═══ SUPPLIED DATA

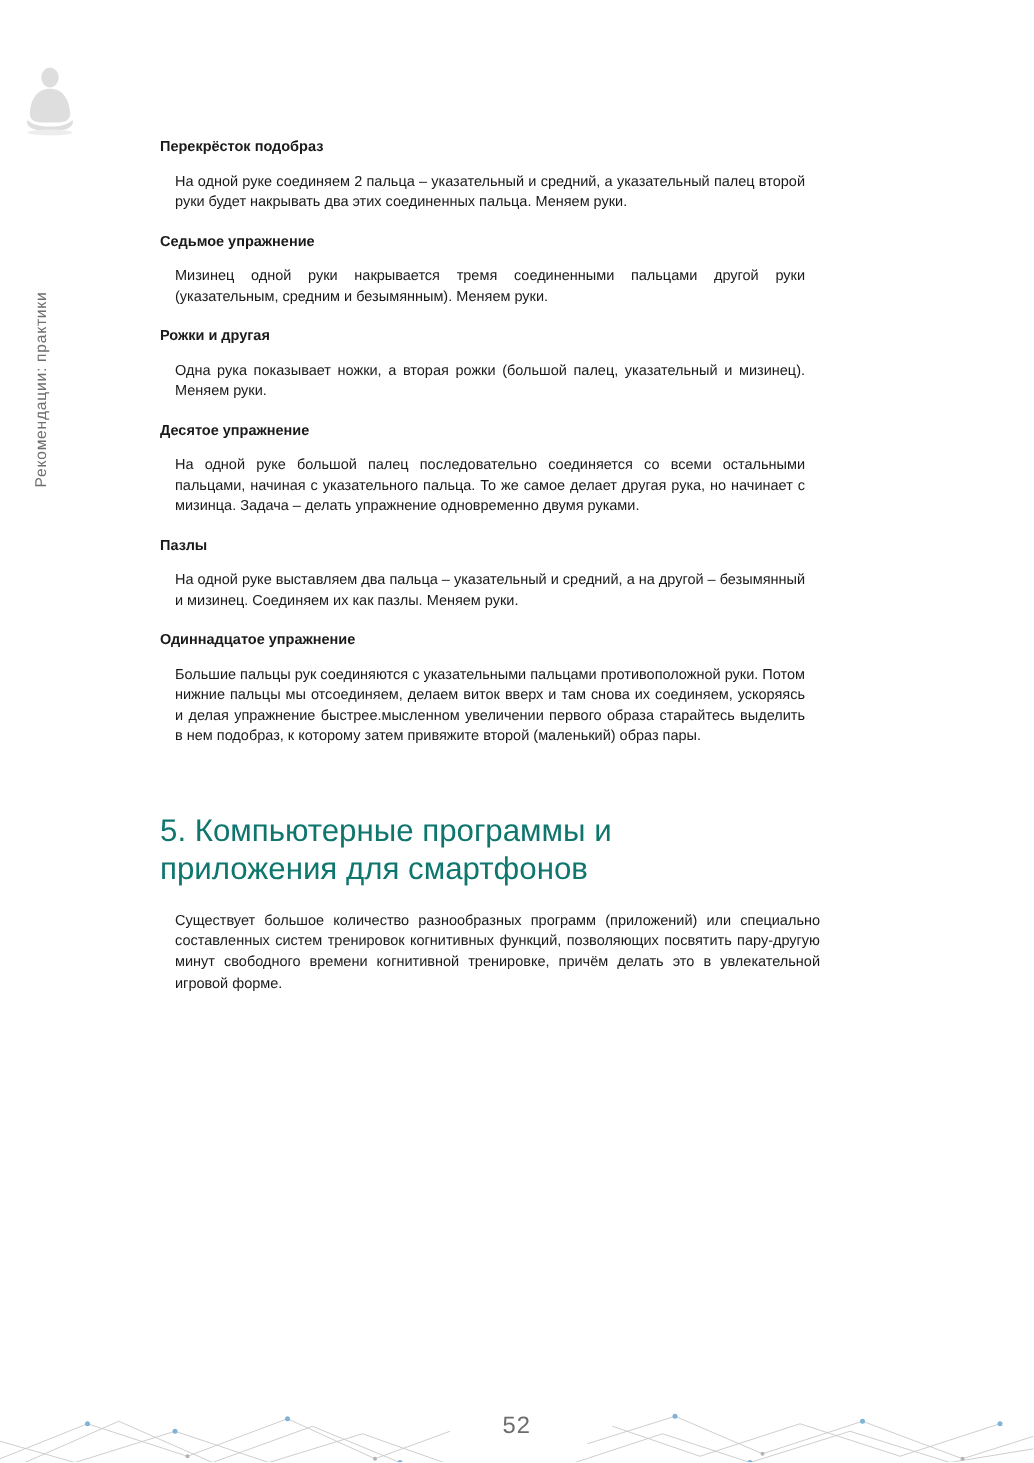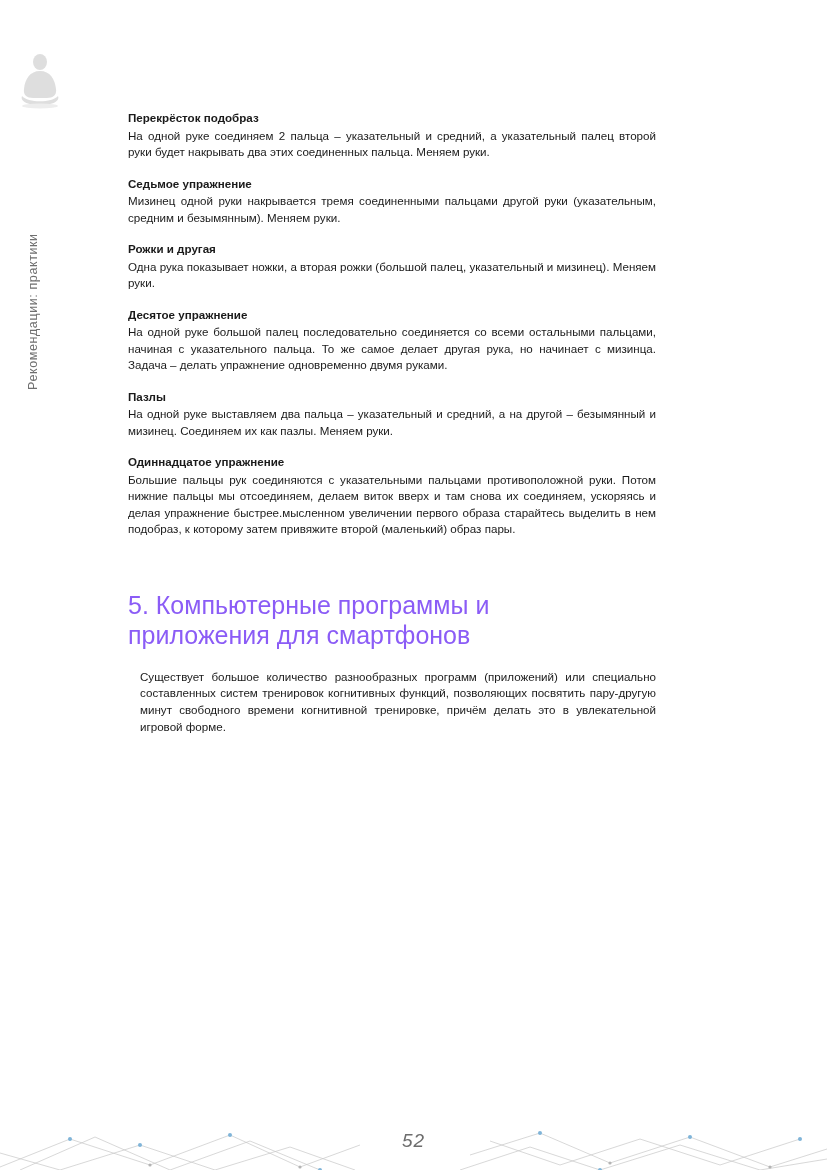--- a/index.html
+++ b/index.html
@@ -66,7 +66,7 @@
   .block p {
     font-size: 11.6px;
     line-height: 1.42;
-    margin: 0;
+    margin: 12px;
     text-align: justify;
     color: #1a1a1a;
   }

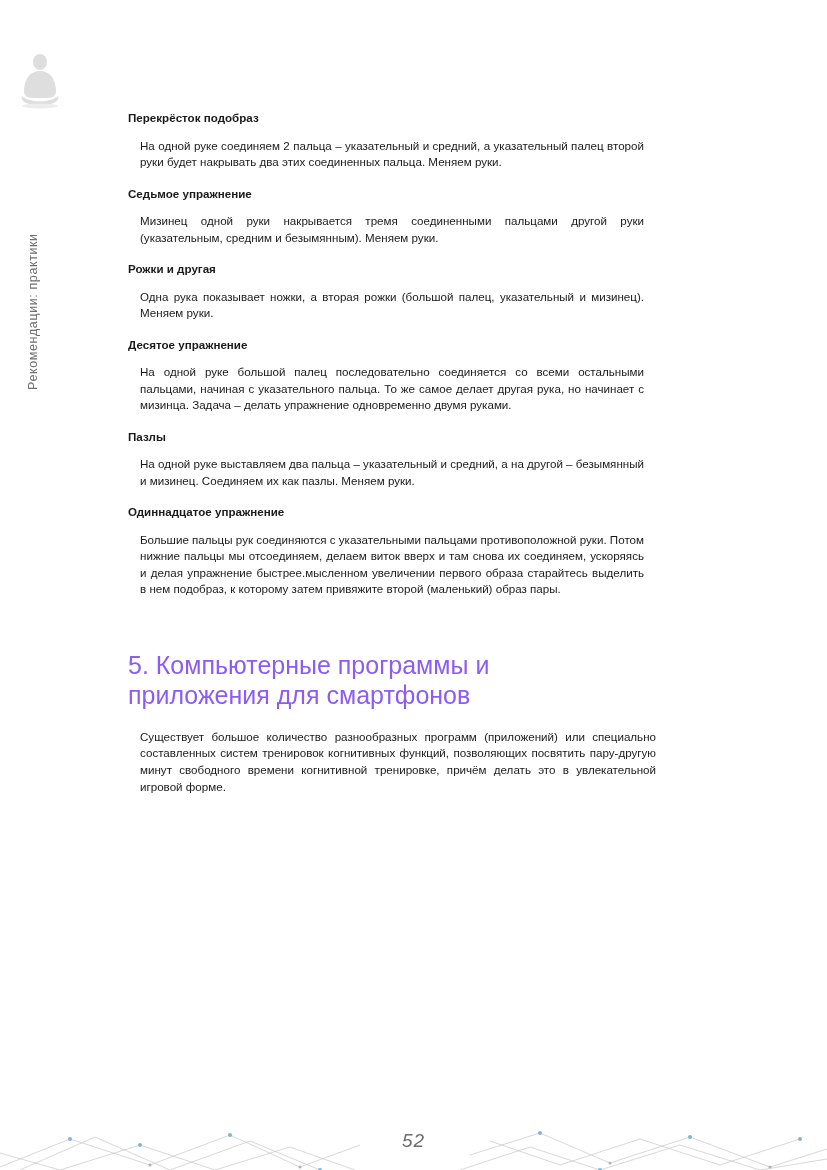--- a/index.html
+++ b/index.html
@@ -75,7 +75,7 @@
   .section-heading {
     margin-top: 52px;
     margin-bottom: 18px;
-    color: #8b5cf6;
+    color: #0f766e;
     font-size: 25px;
     line-height: 1.22;
     font-weight: normal;

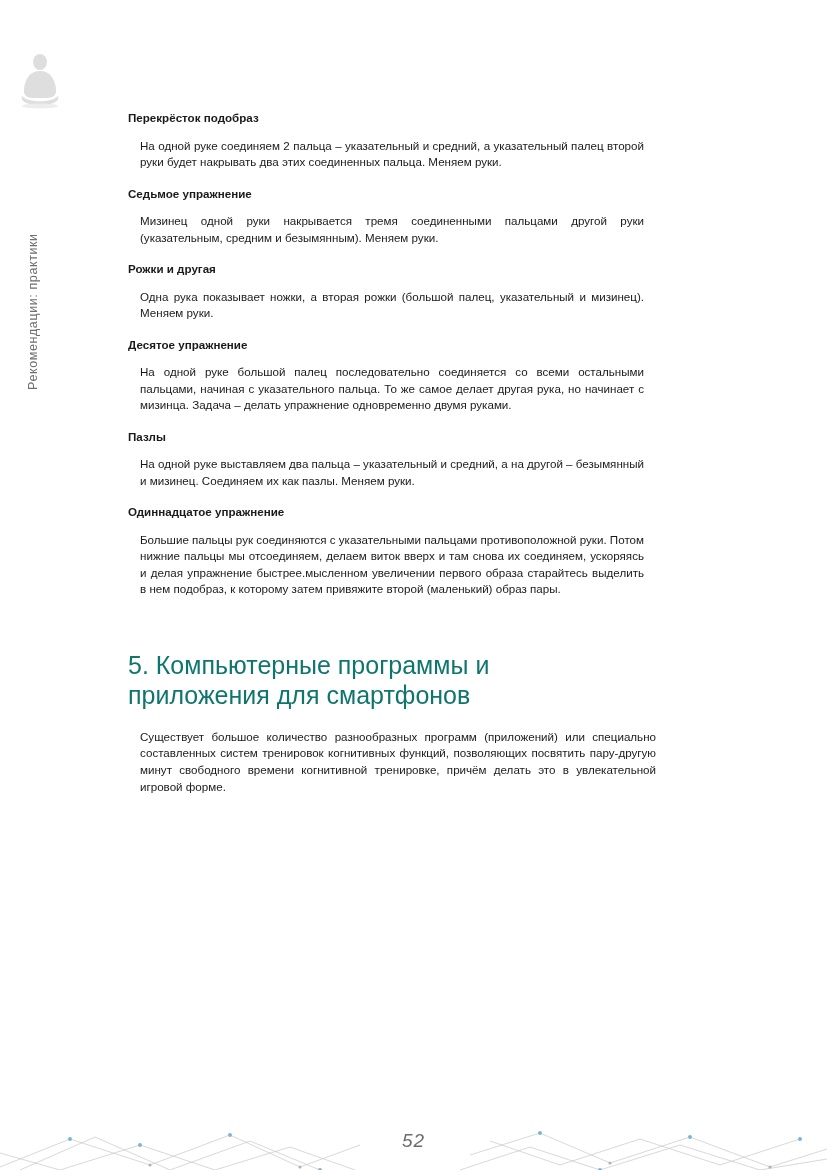--- a/index.html
+++ b/index.html
@@ -107,7 +107,6 @@
     font-size: 19px;
     color: #6d6d6d;
     letter-spacing: 1px;
-    font-style: italic;
   }
 </style>
 </head>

══════

- [TASK OBJECTIVE]:
Please, leaving out all pictures, transcribe exactly the lines above from the one containing "color: #1a1a1a;" through the final line, both included.

- [EXPECTED ANSWER]:
     color: #1a1a1a;
   }

--- a/index.html
+++ b/index.html
@@ -75,7 +75,7 @@
   .section-heading {
     margin-top: 52px;
     margin-bottom: 18px;
-    color: #8b5cf6;
+    color: #0f766e;
     font-size: 25px;
     line-height: 1.22;
     font-weight: normal;

--- a/index.html
+++ b/index.html
@@ -107,7 +107,6 @@
     font-size: 19px;
     color: #6d6d6d;
     letter-spacing: 1px;
-    font-style: italic;
   }
 </style>
 </head>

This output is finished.